The sharp drop in interest rates last year gave many people cause to consider investment options other than bank deposits, two executives of Waddell & Reed Financial Services said Thursday.
"It is a time for people to re-evaluate their investment position, particularly people who are in a fixed-rate position," said Carl Shortino, Waddell & Reed's vice president for marketing.
Shortino, who is based in Waddell & Reed's home office in Shawnee Mission, and John Martin, a division manager based in Topeka, were in Lawrence to speak to Waddell & Reed's annual meeting of local shareholders in the company's United Group of Mutual Funds.
Shortino said that when interest rates on deposits settled at about 4 percent, investors had to seek other vehicles to offset inflation, which also stands at about 4 percent.
The stock market's growth during the 1980s, as well as the Individual Retirement Account market, which got more people thinking about financial planning for retirement, also alerted consumers to the benefits of building a nest egg, he said.

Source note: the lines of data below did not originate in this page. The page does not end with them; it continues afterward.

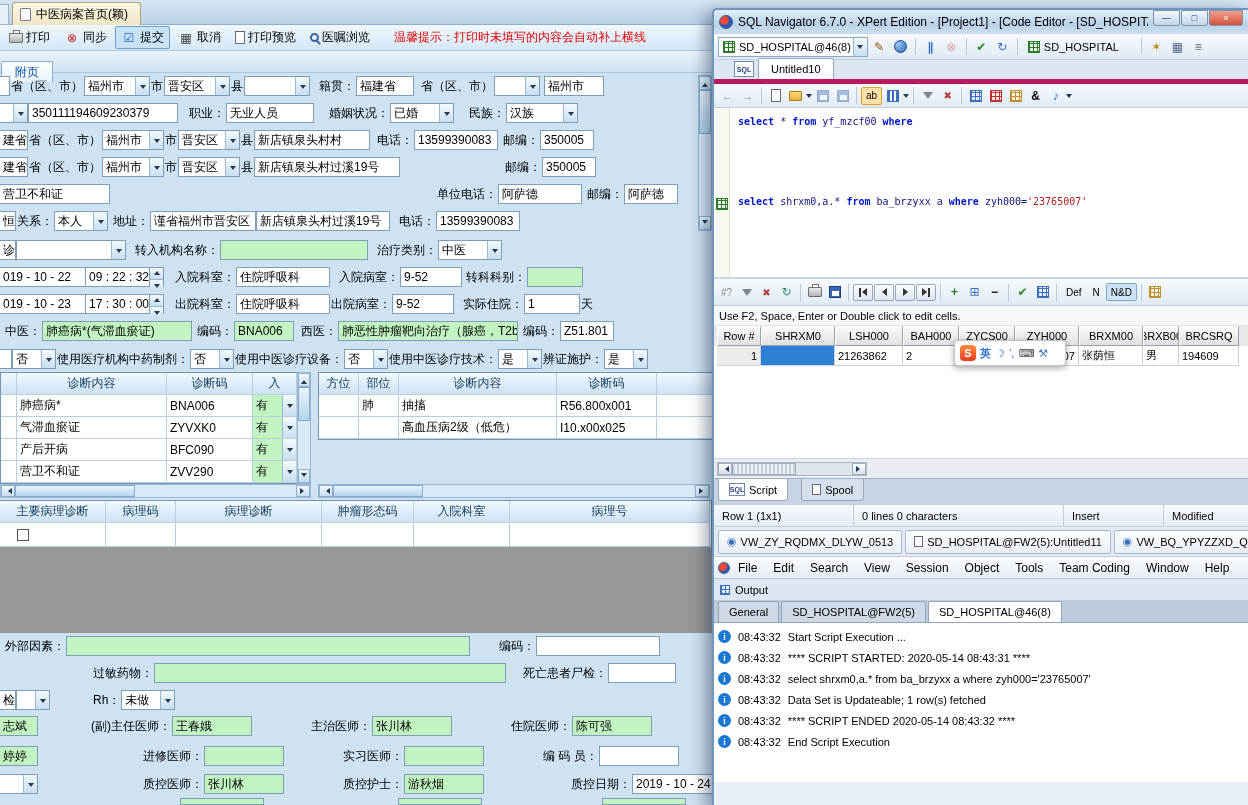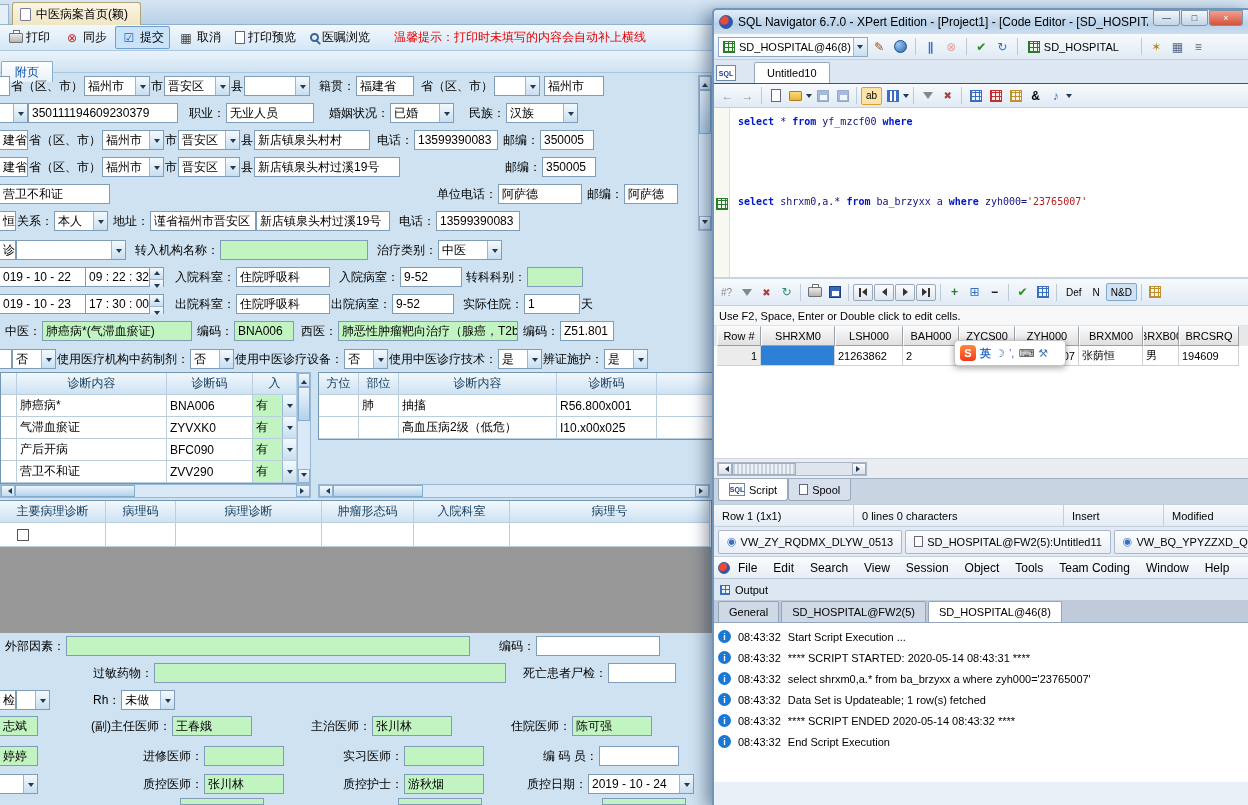--- a/index.html
+++ b/index.html
@@ -72,21 +72,21 @@
 .mg{width:12px;height:12px;flex:none;background-color:#eef7ee;border:1px solid #2a7a2a;background-image:repeating-linear-gradient(0deg,#2a7a2a 0 1px,transparent 1px 4px),repeating-linear-gradient(90deg,#2a7a2a 0 1px,transparent 1px 4px)}
 .mg.blue{background-color:#eaf1fb;border-color:#3a6fc0;background-image:repeating-linear-gradient(0deg,#3a6fc0 0 1px,transparent 1px 4px),repeating-linear-gradient(90deg,#3a6fc0 0 1px,transparent 1px 4px)}
 .mg.red{background-color:#fbecec;border-color:#c03030;background-image:repeating-linear-gradient(0deg,#c03030 0 1px,transparent 1px 4px),repeating-linear-gradient(90deg,#c03030 0 1px,transparent 1px 4px)}
 .mg.gold{background-color:#fbf4e4;border-color:#c09030;background-image:repeating-linear-gradient(0deg,#c09030 0 1px,transparent 1px 4px),repeating-linear-gradient(90deg,#c09030 0 1px,transparent 1px 4px)}
 .globe{width:13px;height:13px;border-radius:50%;background:radial-gradient(circle at 30% 30%,#9cc8f0,#2868b8);border:1px solid #1c4c8c;flex:none}
 .fol{width:13px;height:10px;background:linear-gradient(#ffd978,#e8b23c);border:1px solid #a8801c;border-radius:1px;flex:none}
 .flo{width:12px;height:12px;background:#3a66b8;border:1px solid #1c3c80;position:relative;flex:none}
 .flo i{position:absolute;left:2px;bottom:1px;width:7px;height:5px;background:#fff;display:block}
 .cols{width:12px;height:12px;background:repeating-linear-gradient(90deg,#3a6fc0 0 2px,#fff 2px 4px);border:1px solid #3a6fc0;flex:none}
 .fun{width:0;height:0;border-left:5px solid transparent;border-right:5px solid transparent;border-top:7px solid #808890}
-.tstrip{top:50px;height:24px;background:#dde7f2;border-bottom:1px solid #be185d;display:flex;align-items:flex-end;padding:0 2px;gap:18px}
+.tstrip{top:50px;height:24px;background:#dde7f2;border-bottom:5px solid #be185d;display:flex;align-items:flex-end;padding:0 20px;gap:4px}
 .sqlmini{width:20px;height:16px;border:1px solid #7088a8;background:#fff;color:#1c3c8c;font-size:7px;font-weight:bold;display:flex;align-items:center;justify-content:center;margin-bottom:2px;flex:none}
 .dtab0{height:21px;padding:0 12px;background:#fff;border:1px solid #98a8bc;border-bottom:none;border-radius:2px 2px 0 0;display:flex;align-items:center;font-size:11px}
 .etb2{top:74px;height:24px;background:linear-gradient(#f7fafd,#e0eaf4);border-bottom:1px solid #c2d0e0;display:flex;align-items:center;gap:1px;padding:0 4px}
 .tgl{height:18px;padding:0 4px;font-size:10px;display:flex;align-items:center;border:1px solid transparent;border-radius:2px;flex:none}
 .tgl.press{background:#fde3a7;border-color:#e0a030}
 .tgl.press2{background:#cfe2f4;border-color:#7fa8cc}
 .edt{top:98px;height:170px;background:#fff;border-bottom:1px solid #c8d4e2}
 .gutter{position:absolute;left:0;top:0;bottom:0;width:16px;background:#f7f8ef;border-right:1px solid #dfe2cc}
 .cl{position:absolute;left:24px;white-space:pre;font-family:"DejaVu Sans Mono","Liberation Mono",monospace;font-size:10px}
 .kw{color:#0018c8;font-weight:bold}
@@ -107,21 +107,21 @@
 .gc.sel{background:#2e7fd6}
 .gc.ra{justify-content:flex-end}
 .gempty{top:356px;height:92px;background:#fff}
 .ime{position:absolute;left:240px;top:330px;width:112px;height:26px;background:#fff;border:1px solid #c4c4c4;border-radius:4px;box-shadow:0 2px 6px rgba(0,0,0,.35);display:flex;align-items:center;gap:4px;padding:0 5px;z-index:6;font-size:11px}
 .slogo{width:16px;height:16px;border-radius:4px;background:linear-gradient(#ff8a3c,#f03c1e);color:#fff;font-weight:bold;font-size:11px;display:flex;align-items:center;justify-content:center;flex:none}
 .imeb{color:#2a6fd1;flex:none}
 .sbarea{top:448px;height:20px;background:#e9edf2;border-top:1px solid #cfd5dc}
 .hsb2{position:absolute;left:3px;top:3px;width:150px;height:14px;background:#dfe5ec;border:1px solid #aeb8c4;display:flex}
 .sbb2{width:14px;height:100%;background:linear-gradient(#fbfcfe,#d8e0ea);border:1px solid #9fadbd;display:flex;align-items:center;justify-content:center;flex:none}
 .sth2{width:64px;background:repeating-linear-gradient(90deg,#c7d2de 0 2px,#eef2f7 2px 4px),linear-gradient(#f4f7fa,#d8e0ea);border:1px solid #9fadbd;flex:none}
-.stabs{top:468px;height:26px;background:#c9d4e2;border-top:1px solid #9fb0c4;display:flex;align-items:flex-start;padding-left:4px;gap:0}
+.stabs{top:468px;height:26px;background:#c9d4e2;border-top:1px solid #9fb0c4;display:flex;align-items:flex-start;padding-left:4px;gap:13px}
 .stab{height:22px;padding:0 10px;display:flex;align-items:center;gap:4px;font-size:11px;border:1px solid #98a8bc;border-top:none;border-radius:0 0 3px 3px;background:#d6dfeb}
 .stab.act{background:#fff}
 .stat{top:494px;height:22px;background:linear-gradient(#f8fafc,#e4ecf5);border-top:1px solid #c2cedc;display:flex}
 .scell{padding:0 8px;border-right:1px solid #c2cedc;display:flex;align-items:center;font-size:11px;overflow:hidden;flex:none}
 .dtabs{top:516px;height:30px;background:#e3eaf3;border-top:1px solid #c2cedc;display:flex;align-items:center;padding:2px 4px;gap:3px}
 .dtab{height:24px;padding:0 8px;border:1px solid #a8b8cc;border-radius:2px;background:linear-gradient(#fdfdfe,#e9eef5);display:flex;align-items:center;gap:4px;font-size:11px;white-space:nowrap;overflow:hidden;flex:none}
 .viewico{color:#3a6fc0;font-size:11px;flex:none}
 .menu{top:546px;height:22px;background:linear-gradient(#fafcfe,#e6edf5);border-top:1px solid #c2cedc;display:flex;align-items:center;padding:0 4px}
 .mi{padding:0 8px;flex:none}
 .outhdr{top:568px;height:22px;background:#dce7f2;border-top:1px solid #b8c6d6;display:flex;align-items:center;gap:5px;padding:0 6px;font-size:11px}
@@ -734,21 +734,21 @@
           </span>
         </span>
     <span class="lbl" style="margin-left:104px">质控医师：</span>
     <span class="fld green" style="width:80px">
           <span>张川林</span>
         </span>
     <span class="lbl" style="margin-left:58px">质控护士：</span>
     <span class="fld green" style="width:80px">
           <span>游秋烟</span>
         </span>
-    <span class="lbl" style="margin-left:42px">质控日期：</span>
+    <span class="lbl" style="margin-left:86px">质控日期：</span>
     <span class="fld dd" style="width:106px">
           <span>2019 - 10 - 24</span>
           <span class="dab">
             <span class="car"></span>
           </span>
         </span>
   </div>
   <span class="fld green" style="position:absolute;left:180px;top:798px;width:84px;height:7px"></span>
   <span class="fld green" style="position:absolute;left:398px;top:798px;width:84px;height:7px"></span>
   <span class="fld green" style="position:absolute;left:602px;top:798px;width:84px;height:7px"></span>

ALTHOUGH Martin said many investors have become more open-minded, he cautioned against chasing short-term yields by plunking money into investments that have performed well in the past without giving the move careful consideration and seeking advice.

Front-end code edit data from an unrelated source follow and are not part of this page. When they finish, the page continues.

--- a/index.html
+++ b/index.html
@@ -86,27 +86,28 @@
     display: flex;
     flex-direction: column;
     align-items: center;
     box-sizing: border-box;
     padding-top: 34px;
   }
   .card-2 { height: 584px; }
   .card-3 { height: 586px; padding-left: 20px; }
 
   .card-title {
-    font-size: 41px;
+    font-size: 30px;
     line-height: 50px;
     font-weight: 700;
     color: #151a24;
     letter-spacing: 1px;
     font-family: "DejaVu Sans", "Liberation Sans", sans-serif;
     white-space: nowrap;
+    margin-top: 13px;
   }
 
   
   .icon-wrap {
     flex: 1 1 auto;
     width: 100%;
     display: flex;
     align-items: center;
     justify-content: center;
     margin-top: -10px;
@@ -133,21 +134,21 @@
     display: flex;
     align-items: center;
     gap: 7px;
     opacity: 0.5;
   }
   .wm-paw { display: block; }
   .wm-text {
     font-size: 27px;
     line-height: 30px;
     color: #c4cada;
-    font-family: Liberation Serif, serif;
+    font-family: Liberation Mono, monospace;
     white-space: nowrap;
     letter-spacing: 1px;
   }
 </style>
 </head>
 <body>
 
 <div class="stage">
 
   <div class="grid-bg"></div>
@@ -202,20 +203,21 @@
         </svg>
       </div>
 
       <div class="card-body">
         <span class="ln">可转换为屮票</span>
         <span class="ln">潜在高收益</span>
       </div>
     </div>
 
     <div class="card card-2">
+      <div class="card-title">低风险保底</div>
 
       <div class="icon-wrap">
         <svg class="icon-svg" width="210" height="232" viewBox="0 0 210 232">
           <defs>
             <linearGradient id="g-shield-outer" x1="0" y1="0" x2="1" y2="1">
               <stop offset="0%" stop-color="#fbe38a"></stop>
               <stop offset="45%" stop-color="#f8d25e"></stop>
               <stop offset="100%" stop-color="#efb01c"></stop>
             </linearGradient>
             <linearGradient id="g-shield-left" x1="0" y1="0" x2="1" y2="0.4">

Given last year's boom in the stock market, many people who now are tempted to buy equities may have unrealistic expectations for quick returns, he said.
"Invariably what happens is that that stock or mutual fund doesn't perform as well as it did last month or last year and they get discouraged," Martin said.
Shortino said people who consider investments in stocks and mutual funds, which generally carry greater risk than fixed-rate investments, should be prepared to let their money work over time.
"The longer the period of time you invest money, the less risk you take," he said.
SHORTINO and other Waddell & Reed representatives said their industry is seeing many people who are considering market investments as part of financial planning for retirement, college tuition for their children and the care of elderly parents.
"The earlier a person starts, the better chance you have of meeting your investment objectives," Shortino said. "The most important investment objective is to get to financial independence."
He noted that many people from the baby boom generation, generally people who now are in their late 30s to mid-40s, want to retire well before they're 65.
Martin said that plan leaves them with a "blackout period," between the time they retire and when they turn 65 and are eligible for full Social Security benefits.
Shortino noted that many baby boomers haven't considered the fact that life expectancies are increasing.
"We're going to have a lot of baby boomers who are going to be retired as long as they worked," he said.